We are rapidly coming to the end of our Visual Theology message series. We’ve spent the last eight weeks talking about how we grow close to Christ, how we understand the work of Christ, how we become like Christ – and now today we are starting into our final section – how to live for Christ.

So to start us off today, I want to begin by asking you a question. And since we’re in a different setting here this morning anyway, I want you to take just a couple minutes to turn around in your seats and discuss this question with the people sitting around you. Its not a right or wrong answer kind of thing – I just want you to briefly talk about it and throw out some thoughts.

But here is the question: How do you think we will spend our time in eternity? What are we going to do for thousands upon thousands of years? What do you think life will look like for us?

Is it an endless choir singing to God? Are we all strumming harps on those fluffy white clouds? Are we playing road hockey on those streets of gold? What do you think life is going to look like for us all?

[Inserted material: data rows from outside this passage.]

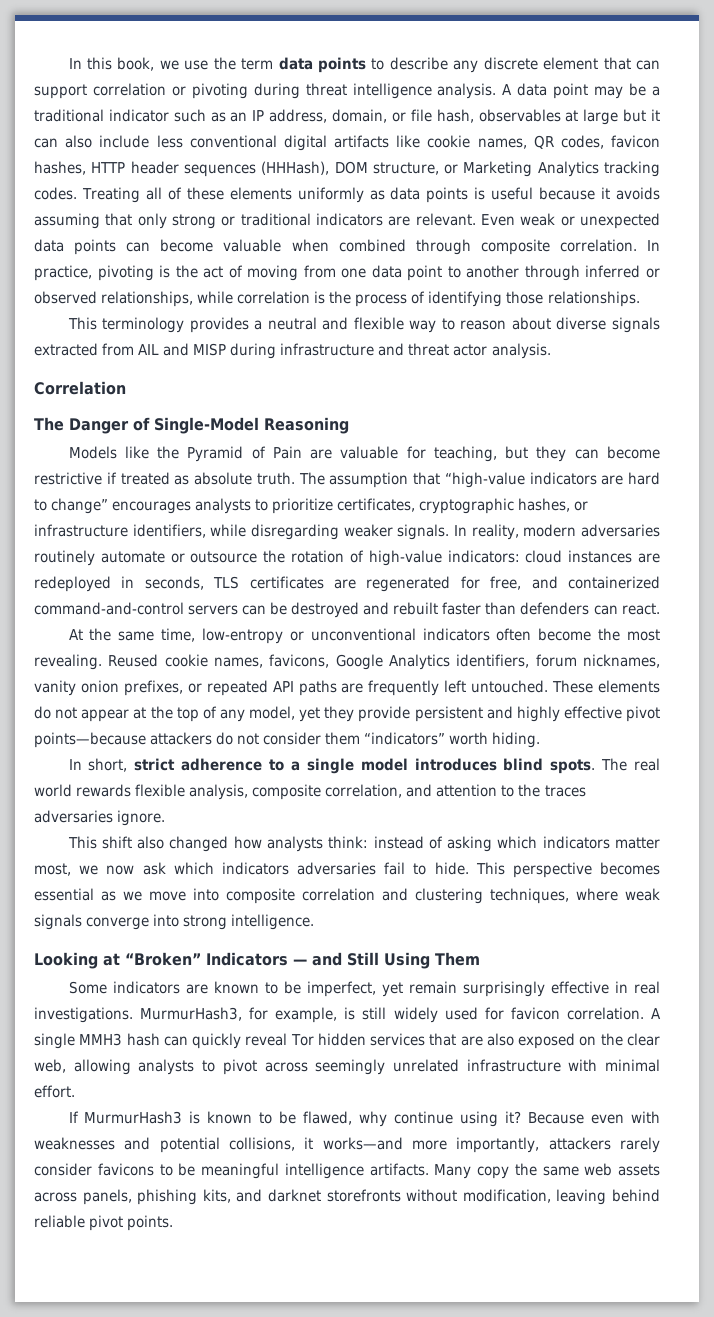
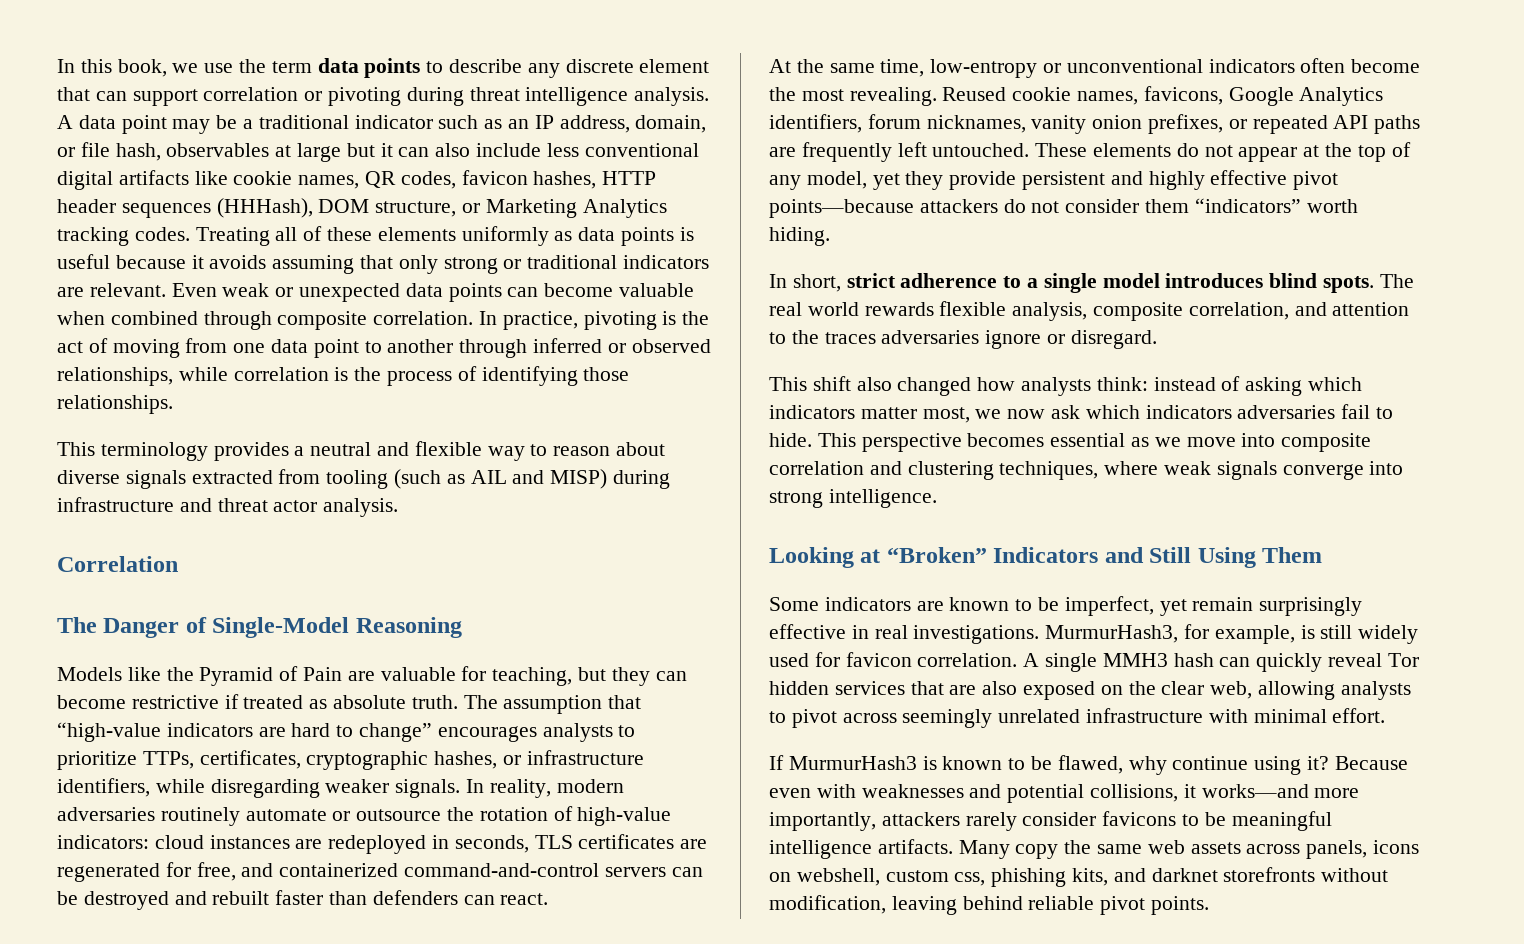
- This terminology provides a neutral and flexible way to reason about diverse signals extracted from AIL and MISP during infrastructure and threat actor analysis.
+ This terminology provides a neutral and flexible way to reason about diverse signals extracted from tooling (such as AIL and MISP) during infrastructure and threat actor analysis.
- The assumption that “high-value indicators are hard to change” encourages analysts to prioritize certificates, cryptographic hashes, or infrastructure identifiers, while disregarding weaker signals.
+ The assumption that “high-value indicators are hard to change” encourages analysts to prioritize TTPs, certificates, cryptographic hashes, or infrastructure identifiers, while disregarding weaker signals.
- The real world rewards flexible analysis, composite correlation, and attention to the traces adversaries ignore.
+ The real world rewards flexible analysis, composite correlation, and attention to the traces adversaries ignore or disregard.
- Looking at “Broken” Indicators — and Still Using Them
+ Looking at “Broken” Indicators and Still Using Them
- Many copy the same web assets across panels, phishing kits, and darknet storefronts without modification, leaving behind reliable pivot points.
+ Many copy the same web assets across panels, icons on webshell, custom css, phishing kits, and darknet storefronts without modification, leaving behind reliable pivot points.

The Bible doesn’t give us too many specifics about our future activities in heaven, but this week, as I considered our topic today of living for Christ, and as I saw what the Bible has to say about how we live for Christ – I came to the conclusion that what God intends for us to do in heaven for eternity is probably very similar to what God intends for us to do here and now on the earth.

It seems to me that God’s purpose and plan for our lives won’t really change once we enter life after death. The things He wants us to do now are probably the same kind of things He’ll want us to do forever in heaven. Of course, the specifics will likely be different, but I think the end goal stays the same.

And as we work our way through today’s message, I think you’ll see what I mean, but my point for today is not to speculate about what we’ll one day do in heaven, but rather to determine what God wants us to do today. How does God want us to use our time – what does God want us to do with our lives here and now? It’s fun to speculate about what God will have us do for eternity in heaven – but it’s critical that we understand what God wants us to do in this life right here and now.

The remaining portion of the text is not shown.